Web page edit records
------------------------------------

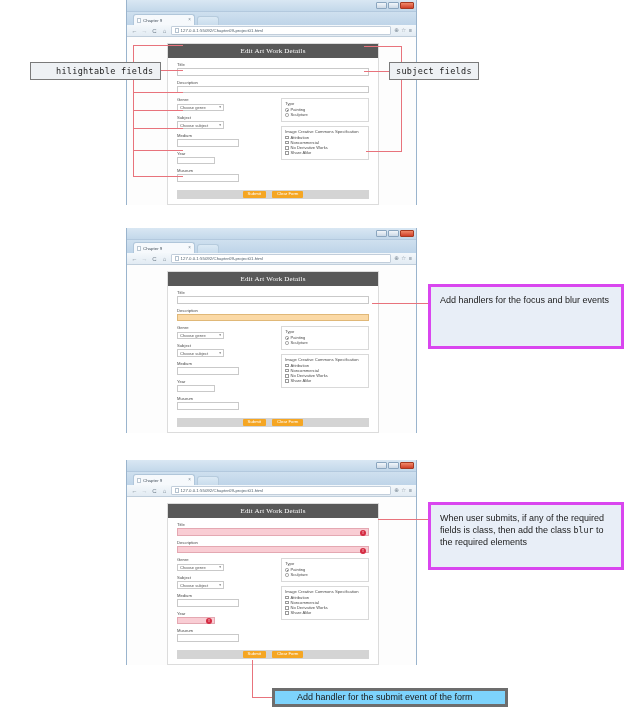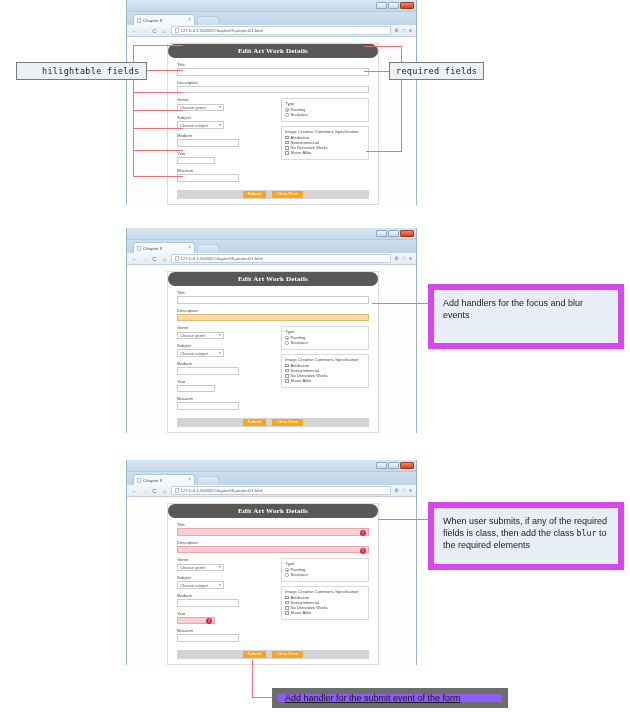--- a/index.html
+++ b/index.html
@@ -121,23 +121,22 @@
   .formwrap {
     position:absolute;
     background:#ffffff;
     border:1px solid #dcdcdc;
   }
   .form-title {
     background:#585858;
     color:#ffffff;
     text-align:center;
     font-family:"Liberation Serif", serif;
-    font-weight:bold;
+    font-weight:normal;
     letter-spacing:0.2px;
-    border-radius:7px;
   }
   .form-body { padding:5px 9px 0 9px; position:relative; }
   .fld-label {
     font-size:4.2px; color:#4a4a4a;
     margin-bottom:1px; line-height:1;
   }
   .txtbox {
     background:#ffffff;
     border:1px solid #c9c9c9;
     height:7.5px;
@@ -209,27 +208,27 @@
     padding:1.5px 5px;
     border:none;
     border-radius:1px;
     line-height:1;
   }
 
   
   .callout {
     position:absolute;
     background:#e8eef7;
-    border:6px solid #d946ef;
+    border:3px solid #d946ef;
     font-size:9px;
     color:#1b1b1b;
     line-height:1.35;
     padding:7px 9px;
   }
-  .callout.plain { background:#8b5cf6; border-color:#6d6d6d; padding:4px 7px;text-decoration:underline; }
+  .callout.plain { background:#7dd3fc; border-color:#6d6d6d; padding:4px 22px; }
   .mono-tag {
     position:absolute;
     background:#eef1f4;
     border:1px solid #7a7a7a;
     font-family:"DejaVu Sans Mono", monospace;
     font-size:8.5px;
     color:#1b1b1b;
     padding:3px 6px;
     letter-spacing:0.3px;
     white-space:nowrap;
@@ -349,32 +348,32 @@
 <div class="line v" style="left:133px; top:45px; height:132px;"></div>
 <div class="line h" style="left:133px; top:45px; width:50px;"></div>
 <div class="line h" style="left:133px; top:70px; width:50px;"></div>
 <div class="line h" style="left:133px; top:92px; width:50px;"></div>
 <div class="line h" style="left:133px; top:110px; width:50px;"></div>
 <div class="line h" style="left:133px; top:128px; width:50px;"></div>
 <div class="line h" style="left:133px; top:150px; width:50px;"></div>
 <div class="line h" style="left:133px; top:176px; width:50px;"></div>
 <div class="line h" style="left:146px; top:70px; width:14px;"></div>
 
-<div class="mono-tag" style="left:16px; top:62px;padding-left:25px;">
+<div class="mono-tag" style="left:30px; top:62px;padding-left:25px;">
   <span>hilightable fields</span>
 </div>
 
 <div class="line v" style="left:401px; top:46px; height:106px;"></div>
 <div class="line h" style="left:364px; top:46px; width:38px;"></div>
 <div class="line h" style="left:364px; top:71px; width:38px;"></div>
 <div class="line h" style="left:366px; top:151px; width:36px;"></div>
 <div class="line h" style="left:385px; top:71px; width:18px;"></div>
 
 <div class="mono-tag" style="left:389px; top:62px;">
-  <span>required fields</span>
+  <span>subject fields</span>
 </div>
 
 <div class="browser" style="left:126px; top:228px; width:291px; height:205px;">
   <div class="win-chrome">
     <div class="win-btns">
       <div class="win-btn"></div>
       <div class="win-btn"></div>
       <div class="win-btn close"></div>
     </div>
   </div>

------------------------------------

• TASK TO COMPLETE: The entries above are to be reproduced exactly, with the pictures dropped.

• YOUR RESPONSE:
--- a/index.html
+++ b/index.html
@@ -121,23 +121,22 @@
   .formwrap {
     position:absolute;
     background:#ffffff;
     border:1px solid #dcdcdc;
   }
   .form-title {
     background:#585858;
     color:#ffffff;
     text-align:center;
     font-family:"Liberation Serif", serif;
-    font-weight:bold;
+    font-weight:normal;
     letter-spacing:0.2px;
-    border-radius:7px;
   }
   .form-body { padding:5px 9px 0 9px; position:relative; }
   .fld-label {
     font-size:4.2px; color:#4a4a4a;
     margin-bottom:1px; line-height:1;
   }
   .txtbox {
     background:#ffffff;
     border:1px solid #c9c9c9;
     height:7.5px;
@@ -209,27 +208,27 @@
     padding:1.5px 5px;
     border:none;
     border-radius:1px;
     line-height:1;
   }
 
   
   .callout {
     position:absolute;
     background:#e8eef7;
-    border:6px solid #d946ef;
+    border:3px solid #d946ef;
     font-size:9px;
     color:#1b1b1b;
     line-height:1.35;
     padding:7px 9px;
   }
-  .callout.plain { background:#8b5cf6; border-color:#6d6d6d; padding:4px 7px;text-decoration:underline; }
+  .callout.plain { background:#7dd3fc; border-color:#6d6d6d; padding:4px 22px; }
   .mono-tag {
     position:absolute;
     background:#eef1f4;
     border:1px solid #7a7a7a;
     font-family:"DejaVu Sans Mono", monospace;
     font-size:8.5px;
     color:#1b1b1b;
     padding:3px 6px;
     letter-spacing:0.3px;
     white-space:nowrap;
@@ -349,32 +348,32 @@
 <div class="line v" style="left:133px; top:45px; height:132px;"></div>
 <div class="line h" style="left:133px; top:45px; width:50px;"></div>
 <div class="line h" style="left:133px; top:70px; width:50px;"></div>
 <div class="line h" style="left:133px; top:92px; width:50px;"></div>
 <div class="line h" style="left:133px; top:110px; width:50px;"></div>
 <div class="line h" style="left:133px; top:128px; width:50px;"></div>
 <div class="line h" style="left:133px; top:150px; width:50px;"></div>
 <div class="line h" style="left:133px; top:176px; width:50px;"></div>
 <div class="line h" style="left:146px; top:70px; width:14px;"></div>
 
-<div class="mono-tag" style="left:16px; top:62px;padding-left:25px;">
+<div class="mono-tag" style="left:30px; top:62px;padding-left:25px;">
   <span>hilightable fields</span>
 </div>
 
 <div class="line v" style="left:401px; top:46px; height:106px;"></div>
 <div class="line h" style="left:364px; top:46px; width:38px;"></div>
 <div class="line h" style="left:364px; top:71px; width:38px;"></div>
 <div class="line h" style="left:366px; top:151px; width:36px;"></div>
 <div class="line h" style="left:385px; top:71px; width:18px;"></div>
 
 <div class="mono-tag" style="left:389px; top:62px;">
-  <span>required fields</span>
+  <span>subject fields</span>
 </div>
 
 <div class="browser" style="left:126px; top:228px; width:291px; height:205px;">
   <div class="win-chrome">
     <div class="win-btns">
       <div class="win-btn"></div>
       <div class="win-btn"></div>
       <div class="win-btn close"></div>
     </div>
   </div>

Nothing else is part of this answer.